(Code change snippets)
┌────────

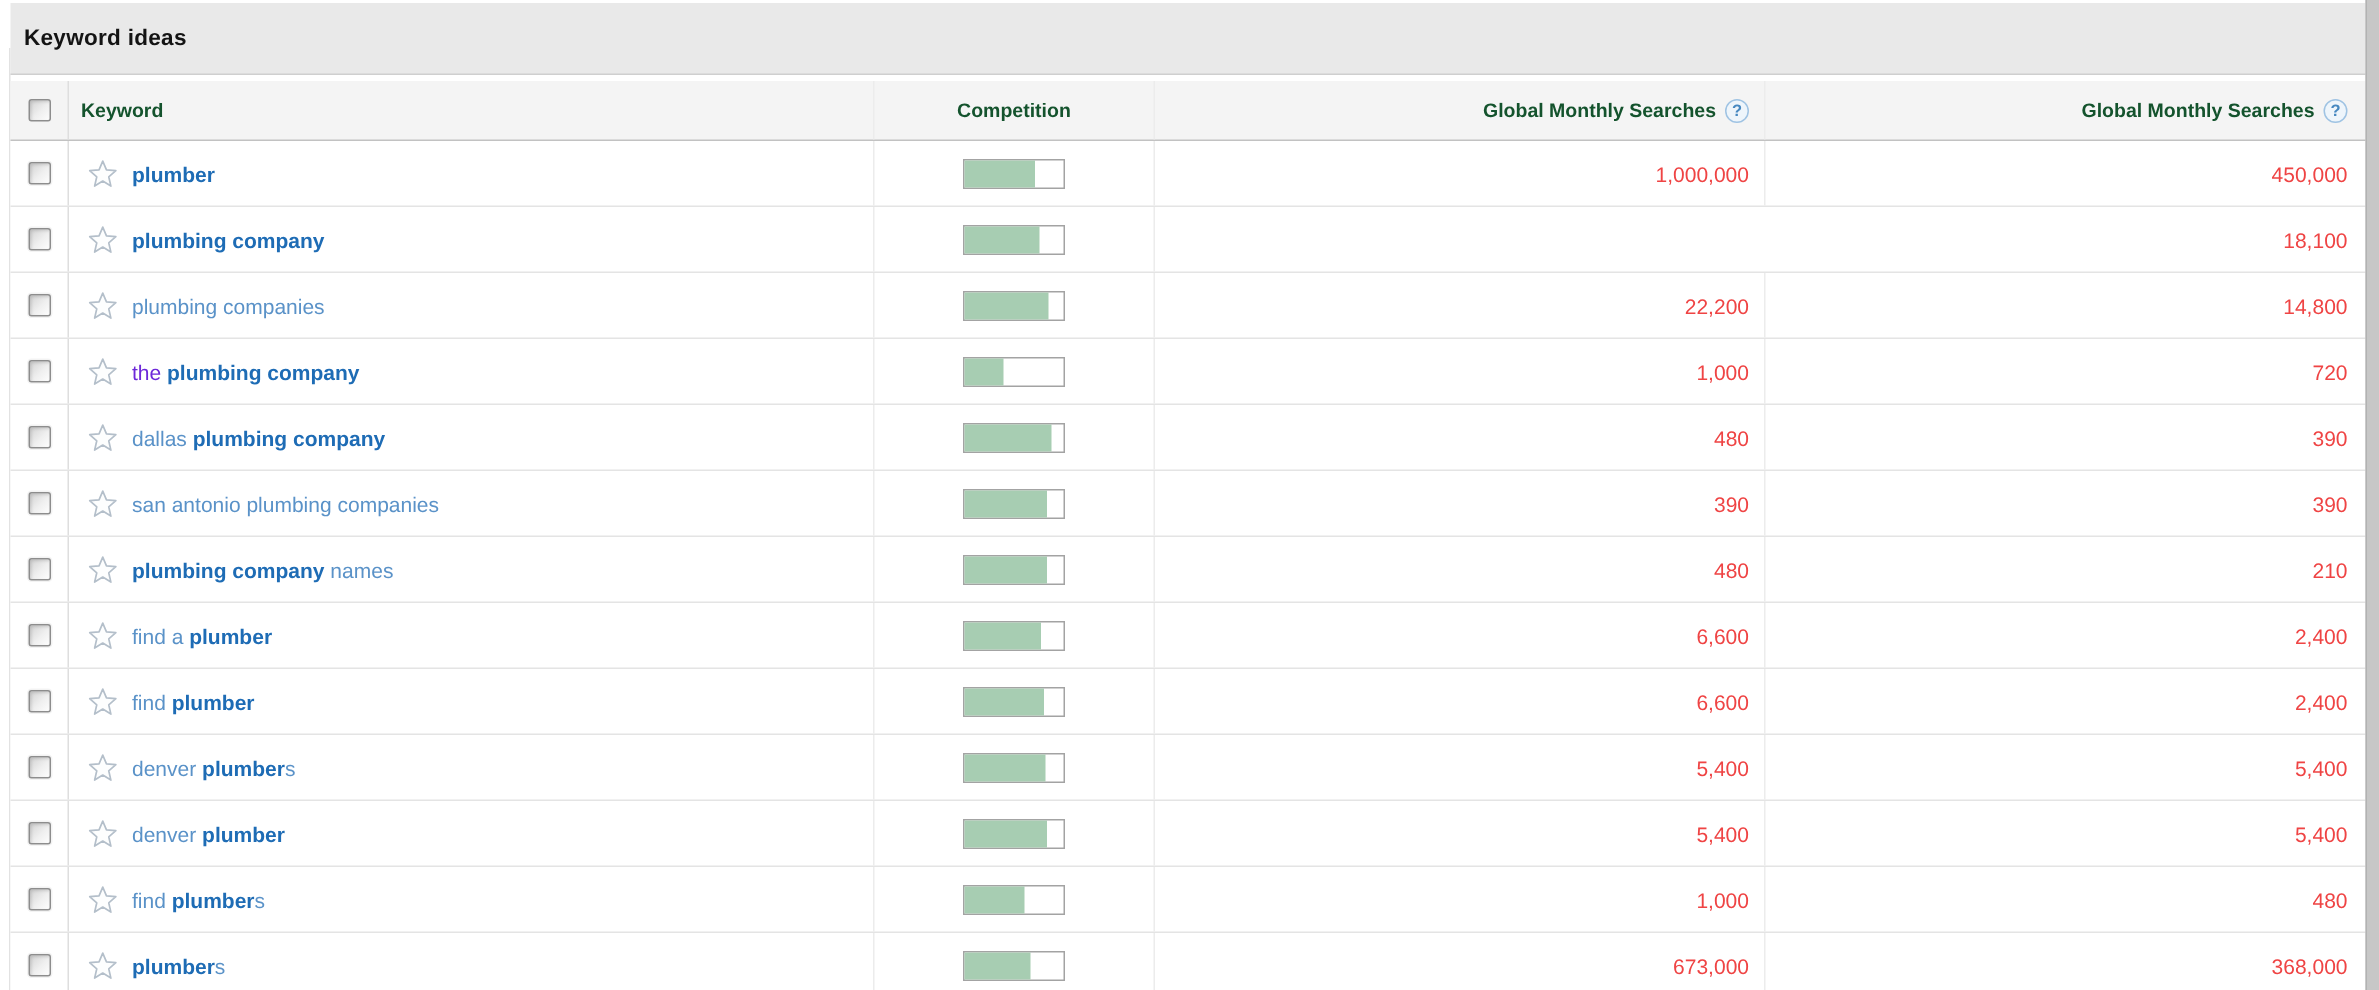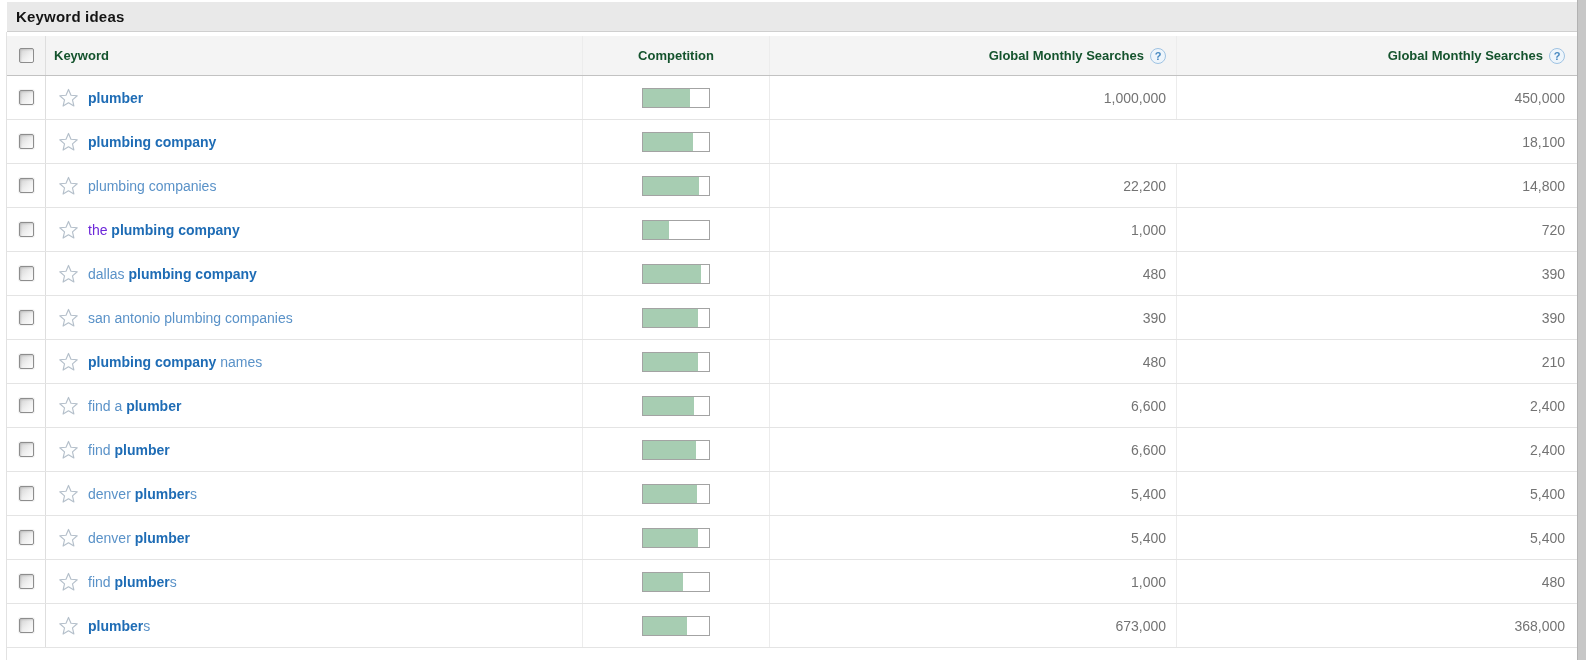--- a/index.html
+++ b/index.html
@@ -13,7 +13,7 @@
 
   .panel { position:absolute; left:7px; top:0; width:1570px; }
 
-  .title-bar { margin-top:2px; height:30px; background:#e9e9e9;
+  .title-bar { margin-top:2px; height:48px; background:#e9e9e9;
     border-bottom:1px solid #cfcfcf; display:flex; align-items:center; }
   .title-bar span { font-size:15px; font-weight:bold; color:#141414; padding-left:9px; letter-spacing:.2px; }
 

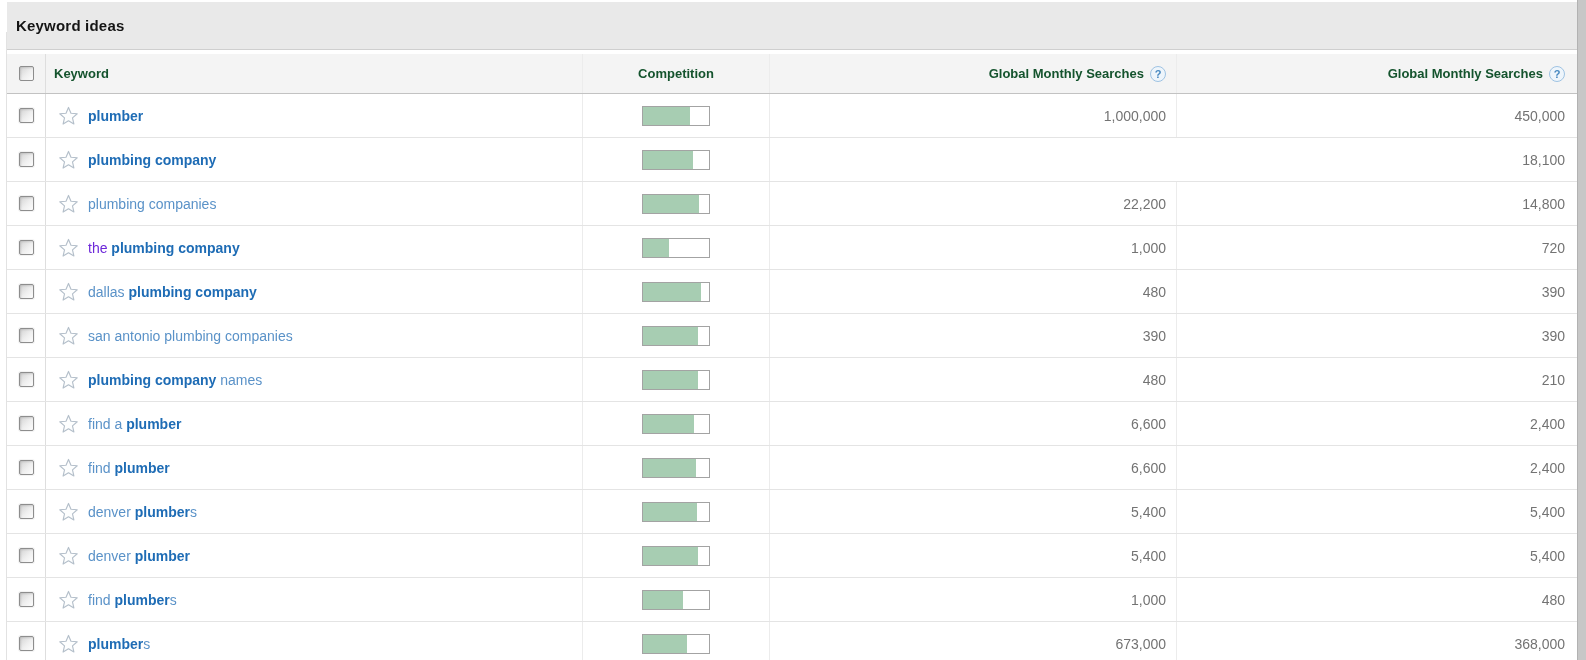--- a/index.html
+++ b/index.html
@@ -45,7 +45,7 @@
   .bar { width:68px; height:20px; border:1px solid #a3a3a3; background:#fff; }
   .bar .fill { height:100%; }
 
-  .val { font-size:14px; color:#737373; }
+  .val { font-size:14px; color:#ef4444; }
 
   .help { display:inline-block; width:16px; height:16px; margin-left:6px;
     border:1px solid #9fc3e3; border-radius:50%; background:#eef5fb;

└────────

Task item: Which lines of the data include the string "solid"? Find them and copy each one.

Exercise answer:
     border-bottom:1px solid #cfcfcf; display:flex; align-items:center; }
   .bar { width:68px; height:20px; border:1px solid #a3a3a3; background:#fff; }
     border:1px solid #9fc3e3; border-radius:50%; background:#eef5fb;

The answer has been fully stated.